TASK DIRECTIONS — Below are records that contain pictures; transcribe the text exactly and omit the pictures.

INFORMATION SUPPLIED —
BEGIN

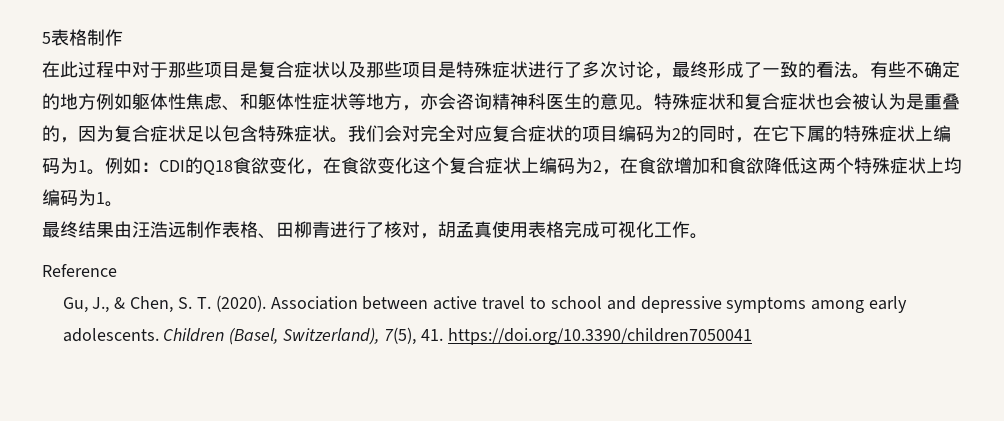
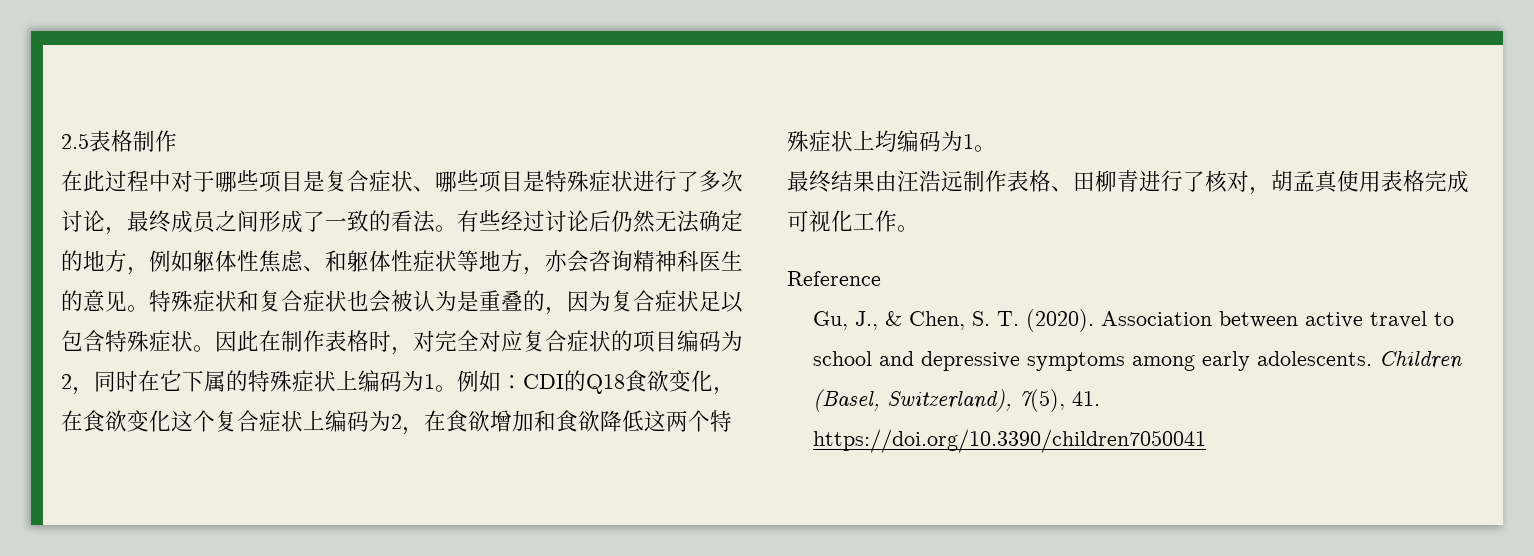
- 5表格制作
+ 2.5表格制作
- 在此过程中对于那些项目是复合症状以及那些项目是特殊症状进行了多次讨论，最终形成了一致的看法。
+ 在此过程中对于哪些项目是复合症状、哪些项目是特殊症状进行了多次讨论，最终成员之间形成了一致的看法。
- 有些不确定的地方例如躯体性焦虑、和躯体性症状等地方，亦会咨询精神科医生的意见。
+ 有些经过讨论后仍然无法确定的地方，例如躯体性焦虑、和躯体性症状等地方，亦会咨询精神科医生的意见。
- 我们会对完全对应复合症状的项目编码为2的同时，在它下属的特殊症状上编码为1。
+ 因此在制作表格时，对完全对应复合症状的项目编码为2，同时在它下属的特殊症状上编码为1。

END

EXPECTED OUTPUT —
- 5表格制作
+ 2.5表格制作
- 在此过程中对于那些项目是复合症状以及那些项目是特殊症状进行了多次讨论，最终形成了一致的看法。
+ 在此过程中对于哪些项目是复合症状、哪些项目是特殊症状进行了多次讨论，最终成员之间形成了一致的看法。
- 有些不确定的地方例如躯体性焦虑、和躯体性症状等地方，亦会咨询精神科医生的意见。
+ 有些经过讨论后仍然无法确定的地方，例如躯体性焦虑、和躯体性症状等地方，亦会咨询精神科医生的意见。
- 我们会对完全对应复合症状的项目编码为2的同时，在它下属的特殊症状上编码为1。
+ 因此在制作表格时，对完全对应复合症状的项目编码为2，同时在它下属的特殊症状上编码为1。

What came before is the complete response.